徐遗跨上马后,眸里尽是忧心忡忡,萧程受伤的消息终于一点一点的把他脑中那些公务挤走,只想扬鞭奔走快点见到他。
耐着心于黄昏将退前进了栎阳州府,徐遗的步调再也控制不住,快步走了进去。与赵眄碰面时才冷静下来,配合着知州转交王狐等嫌犯。
待整个州府陷进寂静的夜里,徐遗满心满眼焦急道:“他在哪?伤得严重吗?”
赵眄引人进到一偏僻小院,一路小跑跟在徐遗后面说:“你别太担心,人无碍,是眼睛被爆炸的火药燎着了,现已上了药,不出几日他又能蹦跶了。”
徐遗愁容不减,萧程睡的那间屋子没有点灯,他一踏进去就见人卧在被褥下,双眼蒙着布睡着了。
“虽说没事,但是夜里常有呓语,似是梦魇所致。”赵眄语气中不免沾上担心,“我走了,你早点休息吧。”

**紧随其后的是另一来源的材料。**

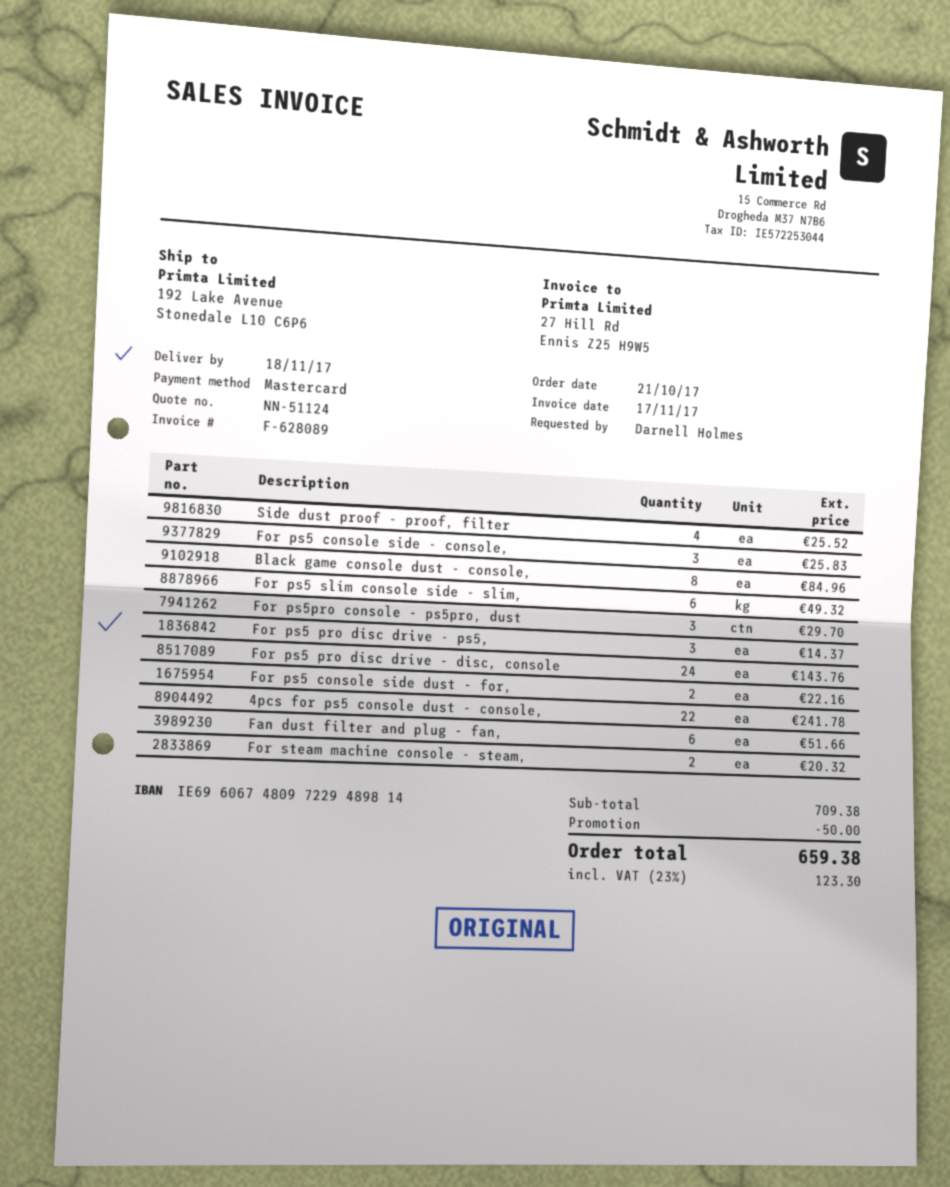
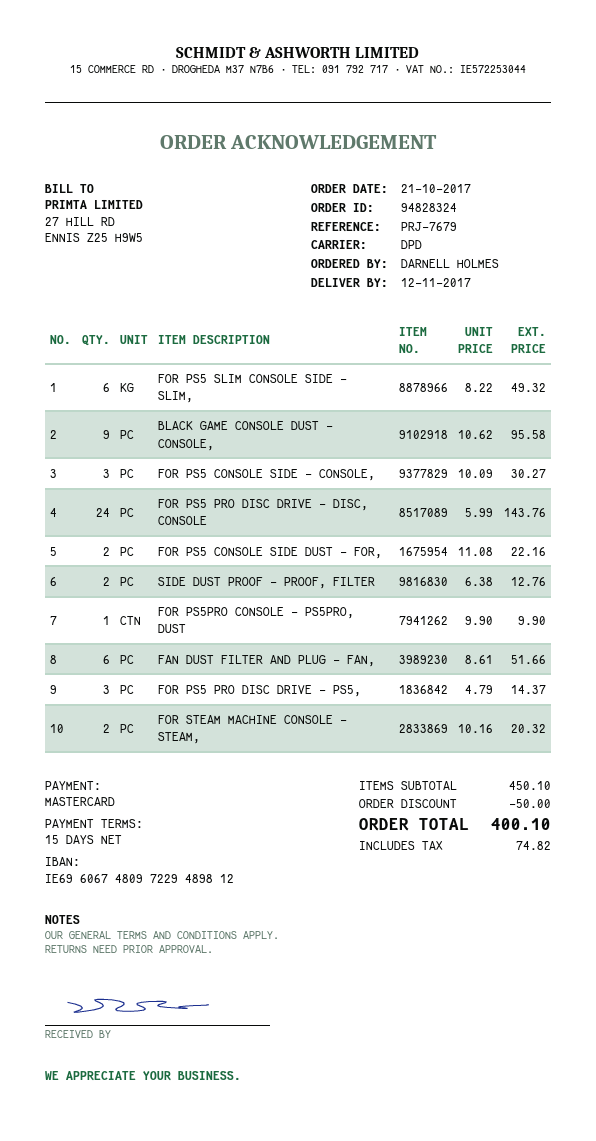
delivery date: 2017-11-18 -> 2017-11-12
bank account: IE69606748097229489814 -> IE69606748097229489812
Side dust proof - proof, filter: 4 for 25.52 -> 2 for 12.76
For ps5 console side - console,: 3 for 25.83 -> 3 for 30.27
Black game console dust - console,: 8 for 84.96 -> 9 for 95.58
For ps5pro console - ps5pro, dust: 3 for 29.70 -> 1 for 9.90
4pcs for ps5 console dust - console,: 22 for 241.78 -> none
subtotal: 709.38 -> 450.10
tax: 123.30 -> 74.82
total: 659.38 -> 400.10

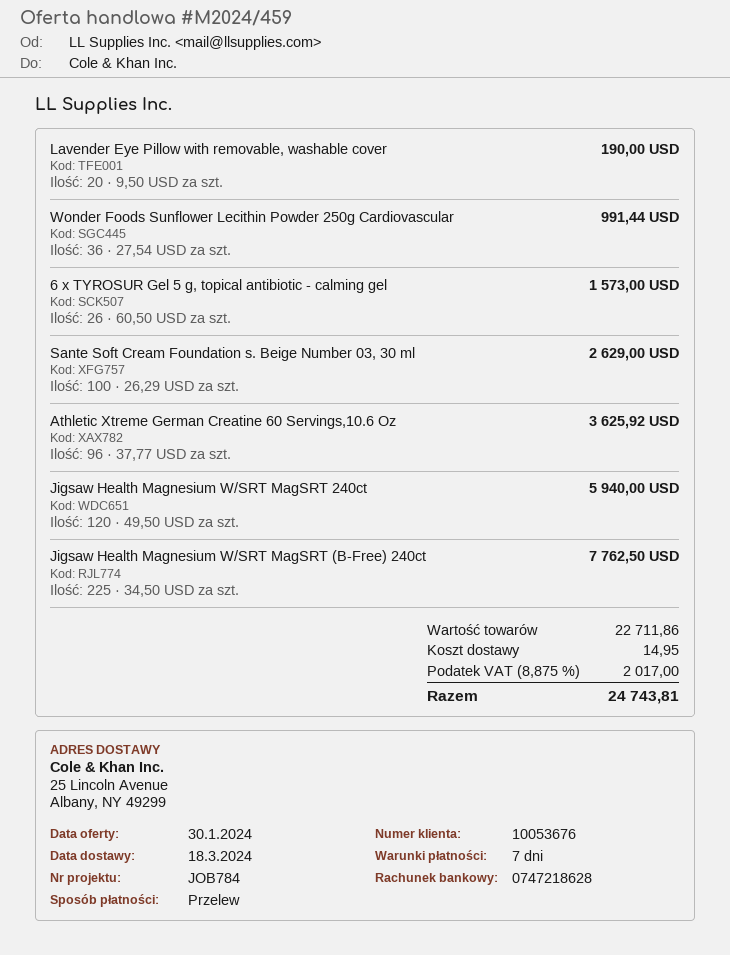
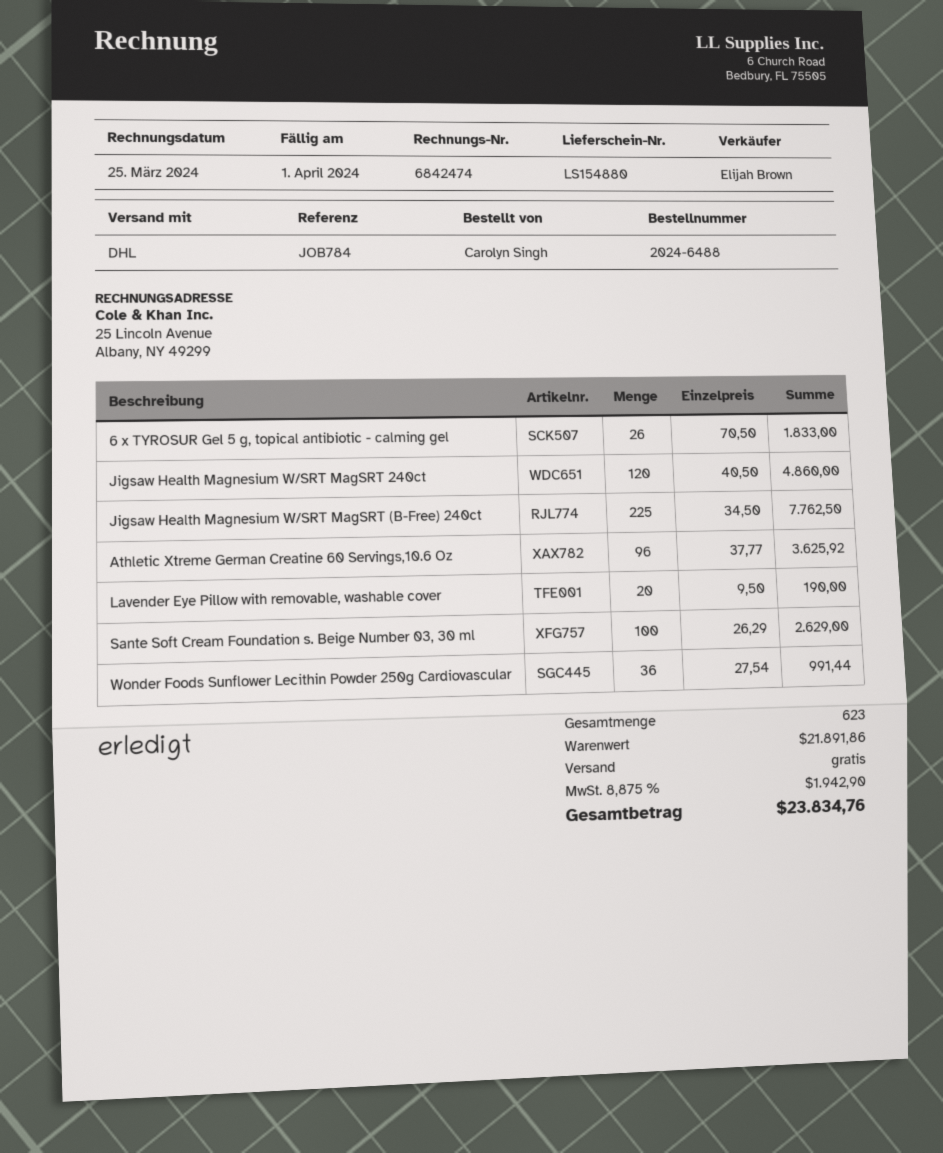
6 x TYROSUR Gel 5 g, topical antibiotic - calming gel: 26 x 60.50 = 1573.00 -> 26 x 70.50 = 1833.00
Jigsaw Health Magnesium W/SRT MagSRT 240ct: 120 x 49.50 = 5940.00 -> 120 x 40.50 = 4860.00
subtotal: 22711.86 -> 21891.86
shipping: 14.95 -> 0.00
tax: 8.875% = 2017.00 -> 8.875% = 1942.90
total: 24743.81 -> 23834.76

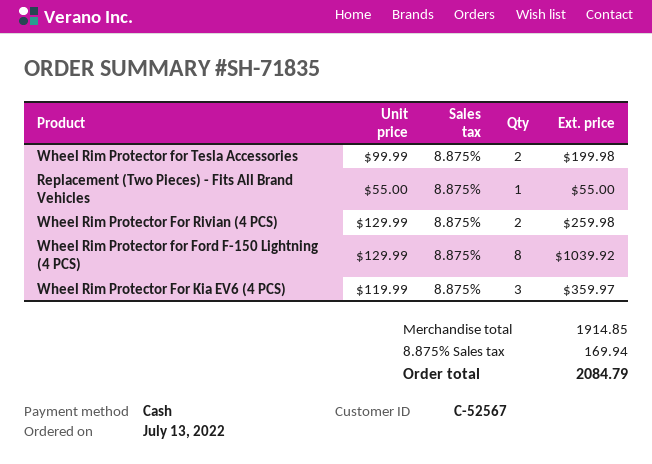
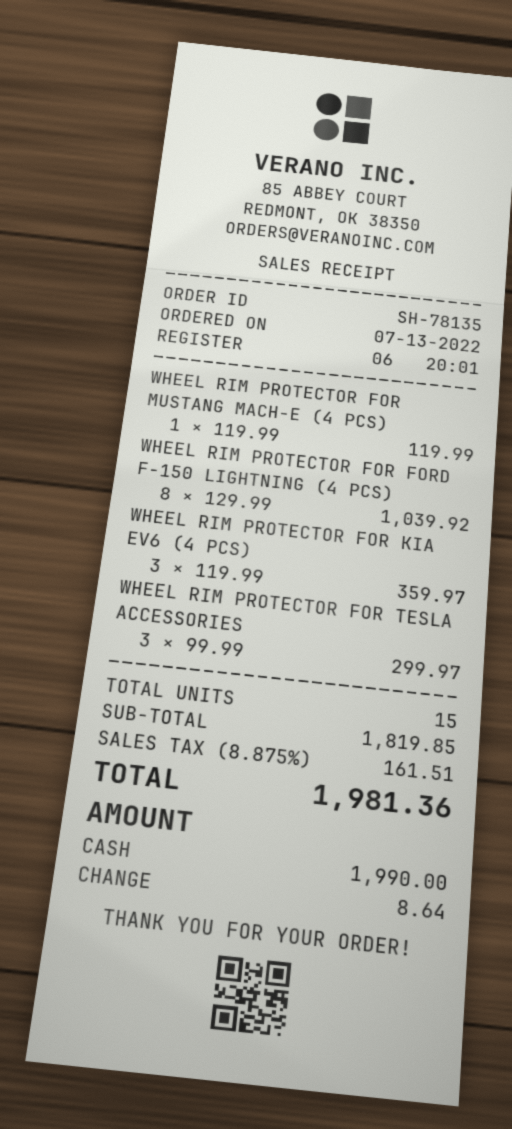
order number: SH-71835 -> SH-78135
Wheel Rim Protector for Tesla Accessories: 2 x 99.99 = 199.98 -> 3 x 99.99 = 299.97
Replacement (Two Pieces) - Fits All Brand Vehicles: 1 x 55.00 = 55.00 -> none
Wheel Rim Protector For Rivian (4 PCS): 2 x 129.99 = 259.98 -> none
WHEEL RIM PROTECTOR FOR MUSTANG MACH-E (4 PCS): none -> 1 x 119.99 = 119.99
subtotal: 1914.85 -> 1819.85
tax: 8.875% = 169.94 -> 8.875% = 161.51
total: 2084.79 -> 1981.36

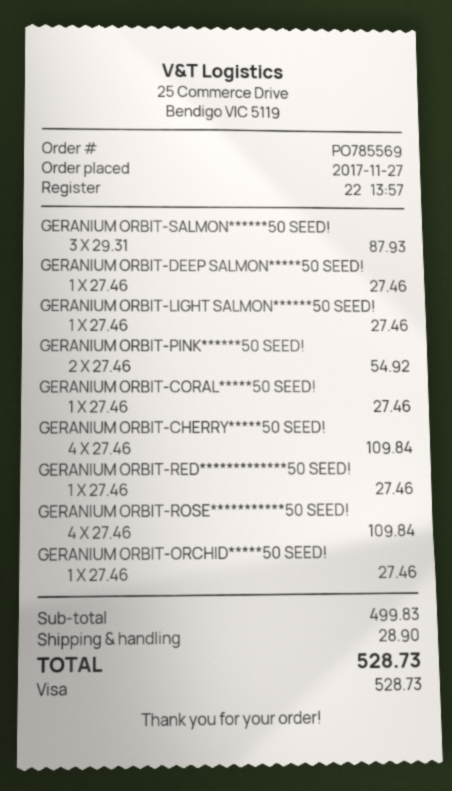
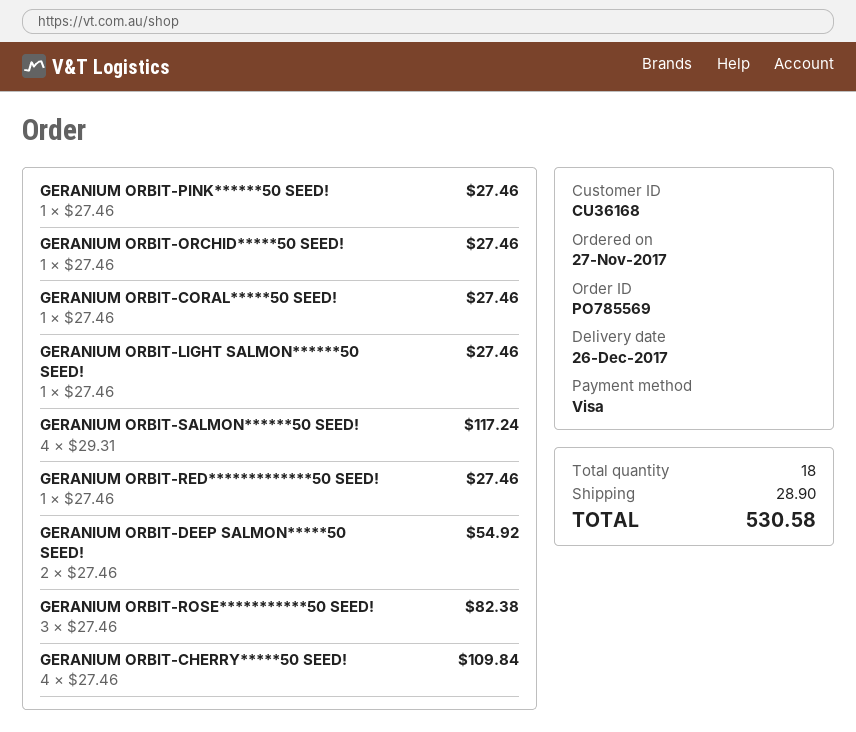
GERANIUM ORBIT-SALMON******50 SEED!: 3 x 29.31 = 87.93 -> 4 x 29.31 = 117.24
GERANIUM ORBIT-DEEP SALMON*****50 SEED!: 1 x 27.46 = 27.46 -> 2 x 27.46 = 54.92
GERANIUM ORBIT-PINK******50 SEED!: 2 x 27.46 = 54.92 -> 1 x 27.46 = 27.46
GERANIUM ORBIT-ROSE***********50 SEED!: 4 x 27.46 = 109.84 -> 3 x 27.46 = 82.38
total: 528.73 -> 530.58

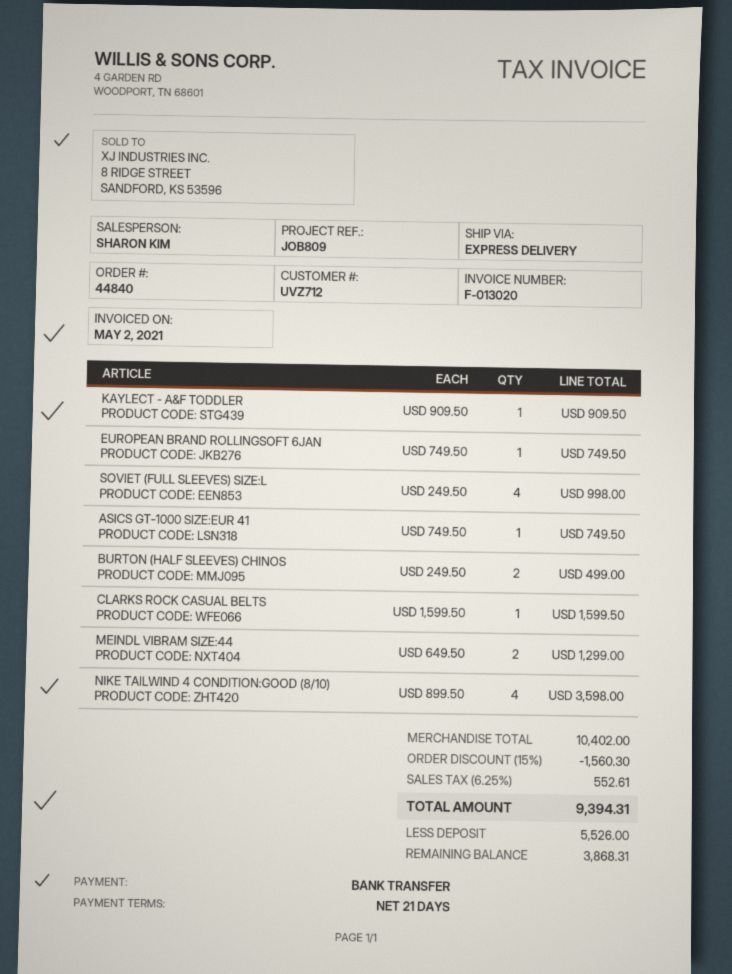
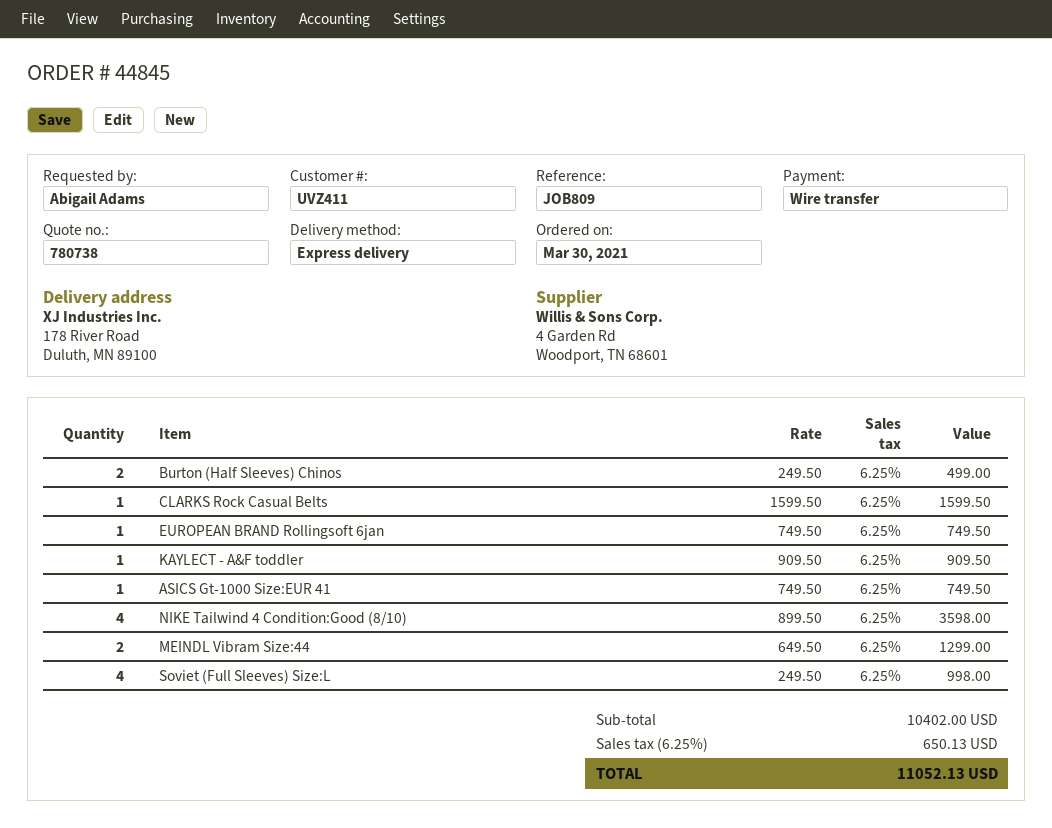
order number: 44840 -> 44845
customer number: UVZ712 -> UVZ411
discount: 15% = 1560.30 -> none
tax: 6.25% = 552.61 -> 6.25% = 650.13
total: 9394.31 -> 11052.13

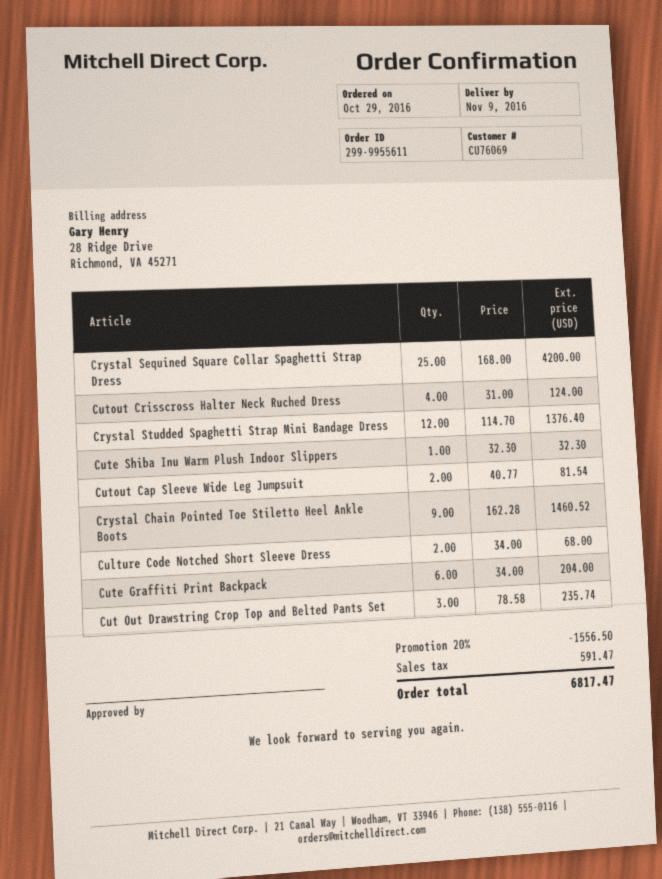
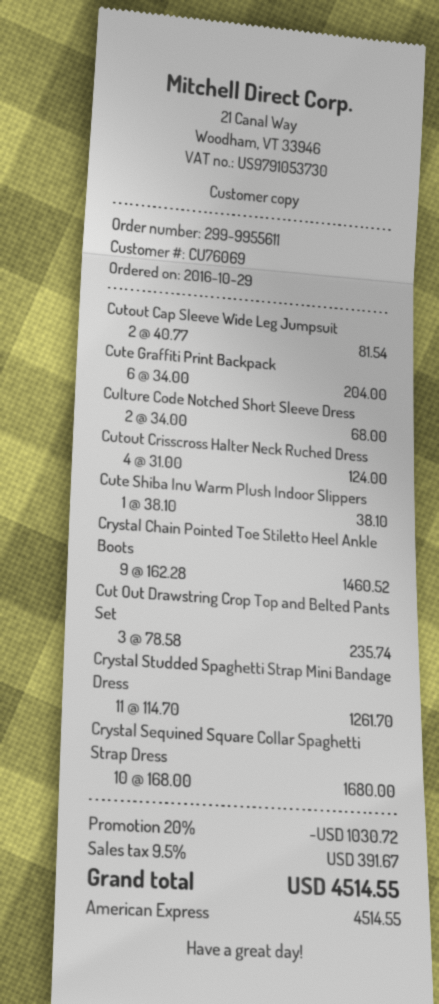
Crystal Sequined Square Collar Spaghetti Strap Dress: 25 x 168.00 = 4200.00 -> 10 x 168.00 = 1680.00
Crystal Studded Spaghetti Strap Mini Bandage Dress: 12 x 114.70 = 1376.40 -> 11 x 114.70 = 1261.70
Cute Shiba Inu Warm Plush Indoor Slippers: 1 x 32.30 = 32.30 -> 1 x 38.10 = 38.10
discount: 20% = 1556.50 -> 20% = 1030.72
tax: 591.47 -> 391.67
total: 6817.47 -> 4514.55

徐遗坐在床边,视线瞄着人的睡颜且呼吸微重,苦涩的药味在床帏间游荡。他抬手隔着药布轻抚着眉眼,哪怕手酸了软了也不愿放下来。
窗户是关着的,隔绝了凉风,也挡住了月光。徐遗为了时刻看清萧程,便起身从别处往床头挪来两盏灯。
“别!别打……”
床上人忽地抓紧了被褥,浑身好似在躲着,抗拒着什么,从喉间流出来的声音也越发不安。
“我看不见了……看不见了。”
“阿程,你怎么了?”徐遗冲到床边,握起萧程的手,谁料刚触及,萧程便本能地一把甩开,在身前挥舞一下又环抱在胸前,缩成一团。